On 2 July 2007 Baroness Warsi was appointed Shadow Minister for Community Cohesion and a working peer. Her peerage was conferred as Baroness Warsi, of Dewsbury in the County of West Yorkshire on 11 October 2007 and gazetted on 26 October 2007. She is, by October 2007, the youngest member of the House of Lords.
On 1 December 2007, Baroness Warsi travelled with Lord Ahmed to meet for talks with Sudanese officials and Ministers, in response to the jailing of an English teacher, Gillian Gibbons. Gibbons had been found guilty of insulting Islam, after allowing her class to name a teddy bear Mohammed. This had resulted in her prosecution and a 15 day jail sentence. Although Baroness Warsi's and Lord Ahmed's meeting with the Sudanese president Omar al-Bashir did not lead directly to Mrs Gibbons being pardoned, it is acknowledged that, along with the enormous efforts made by Gillian Gibbons's family, friends, and others, it may have indirectly contributed to her release.
The Gay rights organisation Stonewall, as well as several Labour politicians, questioned her suitability for a high-profile Conservative party role owing to leaflets issued during her 2005 election campaign which contained views which they claimed were homophobic. Some of her 2005 campaign leaflets claimed that Labour's lowering of the homosexual age of consent from 18 to 16 was "allowing schoolchildren to be propositioned for homosexual relationships", and that homosexuality was being peddled to children as young as seven in schools. On the subject, Baroness Warsi said that "I look back at lots of my election leaflets and think, 'God - why did I phrase it like that? What was I on?" adding "There was a whole team that was involved in my election leaflets. Looking back on it, maybe I could have used much better language than that", while adding her belief that sex education should be "out of the school system, initially".
Other comments have also provoked anger, when she went on record saying that people who back the British National Party (BNP), may even have a point. "They have some very legitimate views. People who say 'we are concerned about crime and justice in our communities – we are concerned about immigration in our communities'". On 22 October 2009 Baroness Warsi represented the Conservatives on a controversial edition of Question Time marking the first ever appearance of Nick Griffin leader of the BNP. During that broadcast she strongly criticised the BNP, and when directly asked whether she was in favour of civil partnerships, replied "I think that people who want to be in a relationship together, in the form of a civil partnership, absolutely have the right to do that."

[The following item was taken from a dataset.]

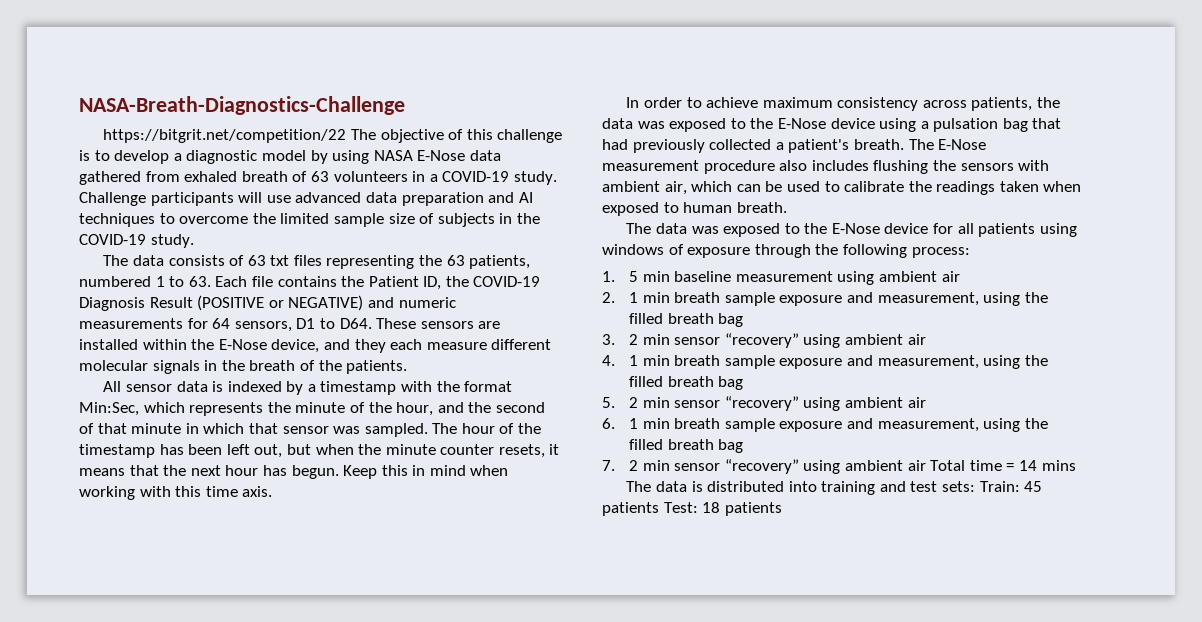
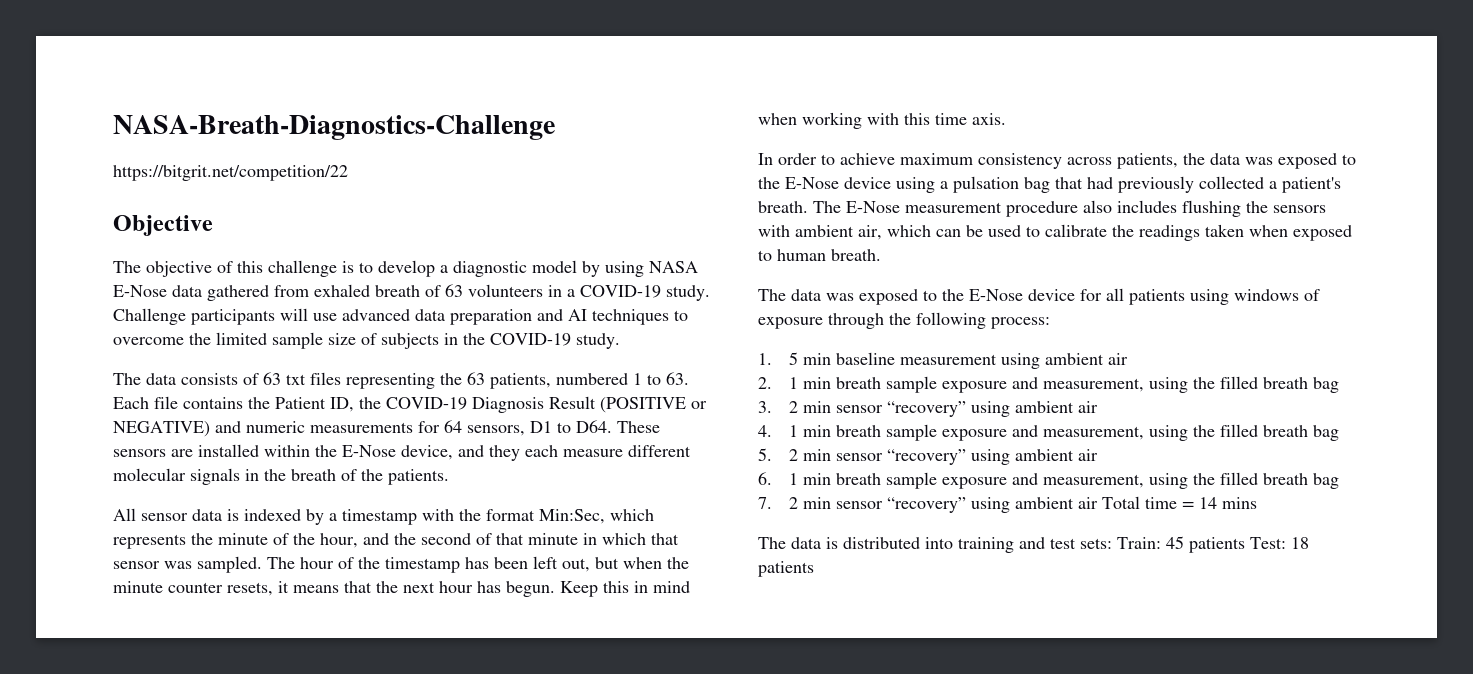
- https://bitgrit.net/competition/22 The objective of this challenge is to develop a diagnostic model by using NASA E-Nose data gathered from exhaled breath of 63 volunteers in a COVID-19 study.
+ https://bitgrit.net/competition/22
+ Objective
+ The objective of this challenge is to develop a diagnostic model by using NASA E-Nose data gathered from exhaled breath of 63 volunteers in a COVID-19 study.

On 30 November 2009 she was pelted with eggs by a group of 'Extremist Wahabis' whilst on a walkabout of Luton; the protesters accused her of not being a proper Muslim and supporting the death of Muslims in Afghanistan. She was said to have debated with the protesters and was taken to a shop for protection. Baroness Warsi told the BBC that the men were "idiots who did not represent the majority of British Muslims". She later continued her walkabout with police protection.